* ACTIVITY:
Where an entry contains an image, skip the image and print the rest exactly.

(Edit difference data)
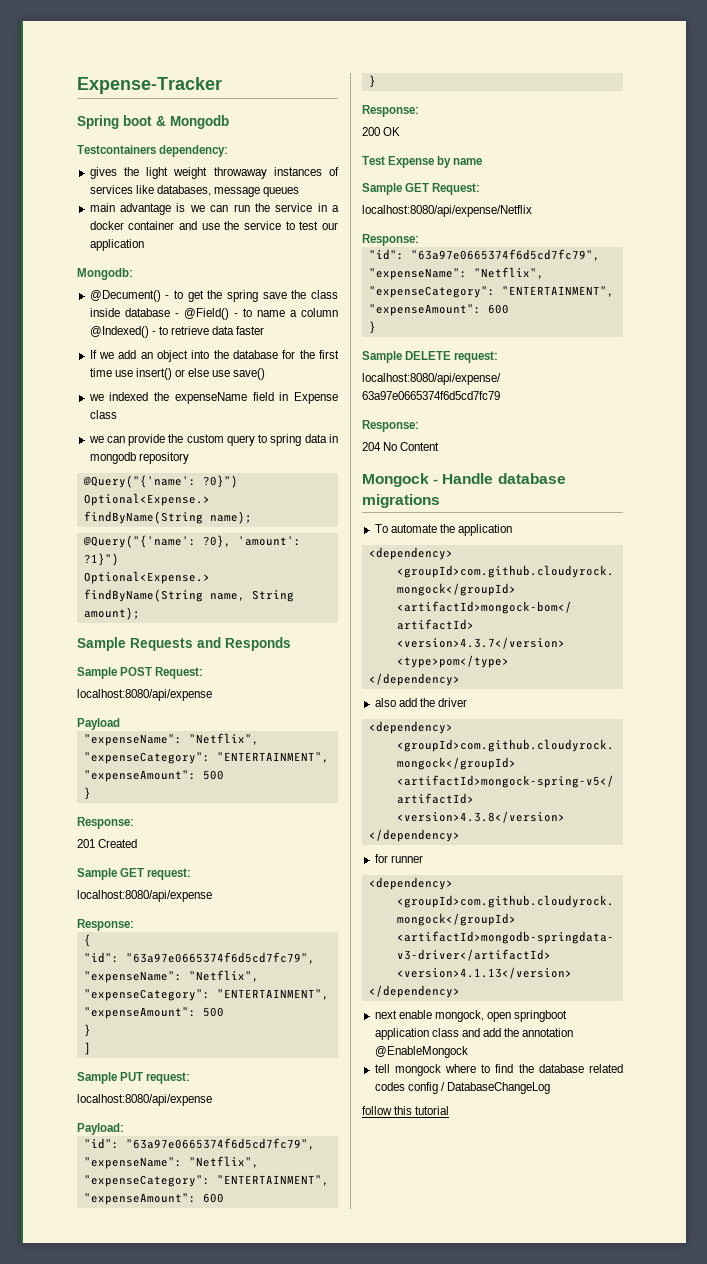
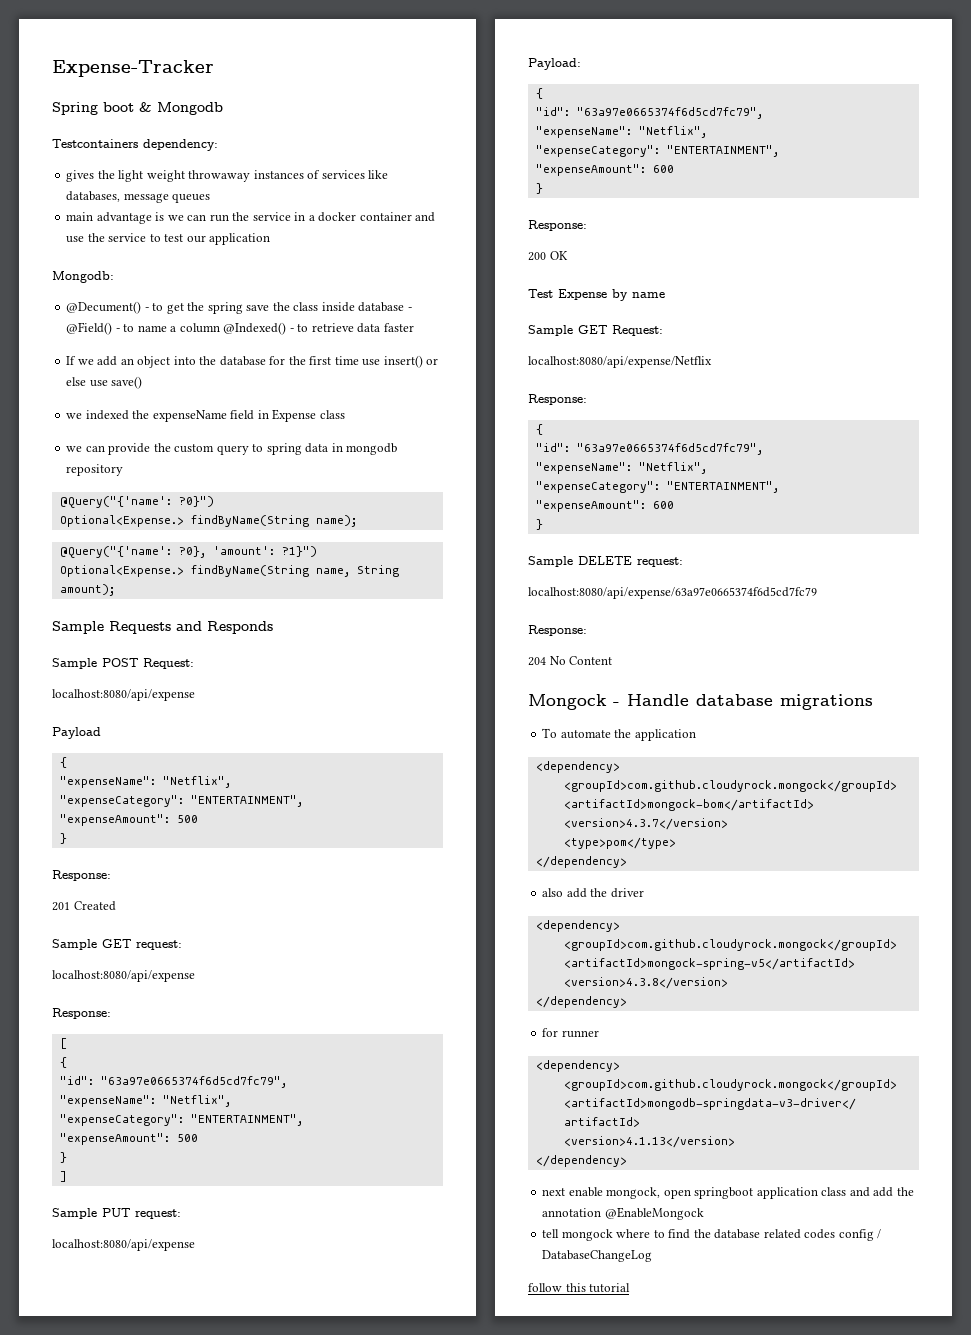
(120, 724) none -> [59,757,67,768] // {
(134, 925) none -> [59,1038,67,1049] // [
(124, 1129) none -> [535,88,543,99] // {
(419, 240) none -> [535,424,543,435] // {

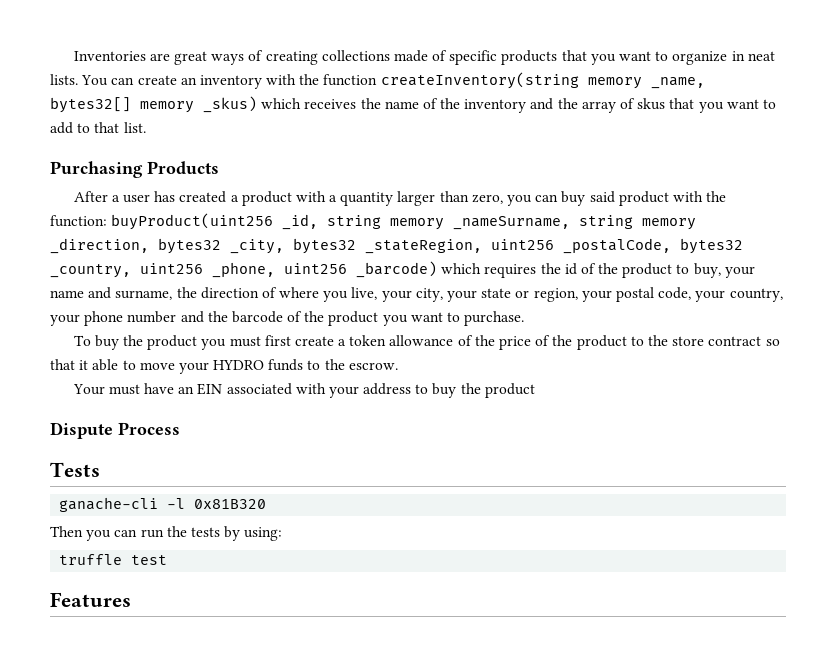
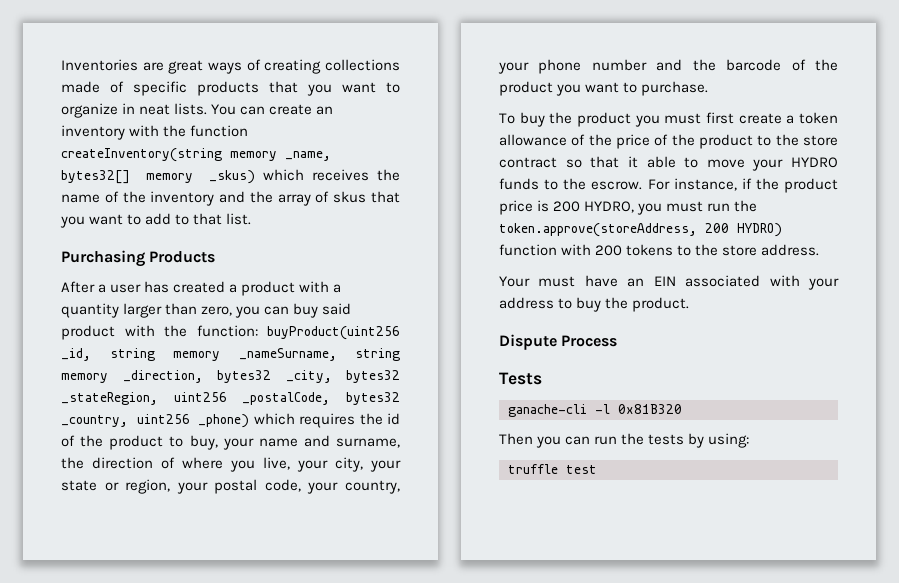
[212,261,437,278] _phone, uint256 _barcode) -> [198,414,250,428] _phone)
(398, 366) none -> [647,178,838,193] [499,200,758,215] [499,223,782,237] [499,244,820,256] For instance, if the product price is 200 HYDRO, you must run the token.approve(storeAddress, 200 HYDRO) function with 200 tokens to the store address.
[484,383,535,398] product -> [632,297,690,312] product.
[50,592,131,607] // Features -> (597, 469) none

* YOUR RESPONSE:
(120, 724) none -> [59,757,67,768] // {
(134, 925) none -> [59,1038,67,1049] // [
(124, 1129) none -> [535,88,543,99] // {
(419, 240) none -> [535,424,543,435] // {

[212,261,437,278] _phone, uint256 _barcode) -> [198,414,250,428] _phone)
(398, 366) none -> [647,178,838,193] [499,200,758,215] [499,223,782,237] [499,244,820,256] For instance, if the product price is 200 HYDRO, you must run the token.approve(storeAddress, 200 HYDRO) function with 200 tokens to the store address.
[484,383,535,398] product -> [632,297,690,312] product.
[50,592,131,607] // Features -> (597, 469) none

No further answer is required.